Even this entry that you are reading now was written under the auspices of a heavy duty generator that Times Group runs. Otherwise, we would not have this communication.
It is a great irony that the Mutharika administration is out to attract foreign investors to plough their wealth in Malawi. But which investors can risk their money here when they will not be able to produce anything?
Yes, we are talking about erecting some power sub-stations to boost power generation or to facilitate interconnection with Mozambique. Have we considered that even to erect the super structure for the sub-stations requires a lot of power? One needs to weld the steel bars and everything to have the station. That needs persistent and consistent power supply!
Currently, power goes off at 23:00 and may return the following evening. This means a whole day without production in factories. How many litres of diesel would an investor need to survive in this harsh environment? Even if 100 investors dared to use heavy duty generators, would our oil industry support such initiative?
The power outages are also affecting the quality of education in this country. Boarding schools are advising guardians to buy lamps for their wards to use during study times. This in itself snowballs into a host of challenges. Perhaps this explains why we have so many pupils and students wearing glasses at a very tender age. Then you have some ambitious Malawians who are busy upgrading their professional qualifications. Because they cannot survive outside employment, they sacrifice to study and do their assignments at night. But without electricity, these hardworking Malawians will remain trapped in endless cycle of poverty.
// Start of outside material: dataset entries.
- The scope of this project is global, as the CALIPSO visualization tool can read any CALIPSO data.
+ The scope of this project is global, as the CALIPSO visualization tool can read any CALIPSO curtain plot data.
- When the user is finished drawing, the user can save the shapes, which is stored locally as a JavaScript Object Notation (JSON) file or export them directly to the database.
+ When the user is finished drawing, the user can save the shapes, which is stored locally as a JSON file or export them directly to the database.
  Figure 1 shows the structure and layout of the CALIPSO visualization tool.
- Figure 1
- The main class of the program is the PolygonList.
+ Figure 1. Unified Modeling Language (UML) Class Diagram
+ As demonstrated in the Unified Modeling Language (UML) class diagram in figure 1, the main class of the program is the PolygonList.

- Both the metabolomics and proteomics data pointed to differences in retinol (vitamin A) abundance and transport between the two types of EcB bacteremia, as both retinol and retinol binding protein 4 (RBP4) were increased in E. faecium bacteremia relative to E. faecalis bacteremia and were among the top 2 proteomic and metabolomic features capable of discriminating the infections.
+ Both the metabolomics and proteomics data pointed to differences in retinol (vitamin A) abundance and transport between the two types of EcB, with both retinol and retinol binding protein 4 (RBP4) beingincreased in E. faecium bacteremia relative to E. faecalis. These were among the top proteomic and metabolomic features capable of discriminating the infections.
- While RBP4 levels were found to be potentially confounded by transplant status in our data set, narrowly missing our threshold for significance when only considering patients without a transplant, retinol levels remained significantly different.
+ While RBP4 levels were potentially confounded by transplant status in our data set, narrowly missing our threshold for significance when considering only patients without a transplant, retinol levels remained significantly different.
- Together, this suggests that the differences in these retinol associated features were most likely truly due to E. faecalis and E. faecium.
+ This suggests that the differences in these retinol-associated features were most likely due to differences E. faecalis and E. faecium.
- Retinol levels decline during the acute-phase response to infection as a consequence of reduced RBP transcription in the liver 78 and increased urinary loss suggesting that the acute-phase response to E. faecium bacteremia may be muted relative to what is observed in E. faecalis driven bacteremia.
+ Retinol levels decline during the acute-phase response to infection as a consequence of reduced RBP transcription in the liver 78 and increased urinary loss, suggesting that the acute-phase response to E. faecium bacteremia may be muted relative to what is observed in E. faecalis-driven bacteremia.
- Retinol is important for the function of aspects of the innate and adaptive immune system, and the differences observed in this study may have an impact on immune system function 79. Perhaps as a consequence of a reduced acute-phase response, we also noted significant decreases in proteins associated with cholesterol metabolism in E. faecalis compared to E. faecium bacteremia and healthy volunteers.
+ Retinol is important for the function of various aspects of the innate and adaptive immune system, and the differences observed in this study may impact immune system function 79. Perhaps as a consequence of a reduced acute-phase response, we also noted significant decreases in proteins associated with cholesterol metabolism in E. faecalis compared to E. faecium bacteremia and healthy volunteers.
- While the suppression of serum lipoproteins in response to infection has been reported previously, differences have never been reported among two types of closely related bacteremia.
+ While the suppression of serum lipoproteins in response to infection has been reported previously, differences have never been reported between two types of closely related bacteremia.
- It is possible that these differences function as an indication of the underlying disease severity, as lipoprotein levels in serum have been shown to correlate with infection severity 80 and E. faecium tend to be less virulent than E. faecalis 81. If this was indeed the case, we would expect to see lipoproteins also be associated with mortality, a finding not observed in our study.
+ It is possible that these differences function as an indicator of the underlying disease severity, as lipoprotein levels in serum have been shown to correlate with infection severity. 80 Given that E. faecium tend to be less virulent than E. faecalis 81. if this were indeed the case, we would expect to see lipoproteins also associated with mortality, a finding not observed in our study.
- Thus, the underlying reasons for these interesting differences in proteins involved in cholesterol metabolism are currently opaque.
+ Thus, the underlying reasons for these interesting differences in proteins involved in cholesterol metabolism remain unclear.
This reminds us of a desperate plea by management of secondary schools that Escom should ensure uninterrupted power supply to the schools during computer examinations. But Escom and the Ministry of Education refused to guarantee power supply during such critical times. This too, has to be viewed in context that the Mutharika administration has flagged science and technology as the future of the country.
With the low salaries prevalent in this country, Malawians buy their food items for the whole month. However, with no reliable source of power, most Malawians are foregoing sources of protein. All this is happening at a time the country is groaning under the weight of stunted growth and malnutrition. The few traders that innovate to stock perishables such as meat, run the risk of food poisoning their consumers.
As you read this entry, Blantyre Water Board (BWB) has joined Escom in punishing Malawians. Malawi’s commercial city has had no water supply for weeks. In high density areas, Malawians are going without water for weeks, yet they are still forced to pay huge utility bills. Meanwhile, the obstinate BWB is not communicating with its customers. The least the customers should expect is a notice of mass water supply disconnection at the end of the month with obscene reconnection fees.
But what can the executive do when these parastatals are reeking with nepotism. Management teams are stuffed with people who have ran down companies elsewhere but their only qualification is that they clap hands the loudest. Unfortunately, these are people that have positions in multiple boards and management teams, effectively blacking out development for Malawi!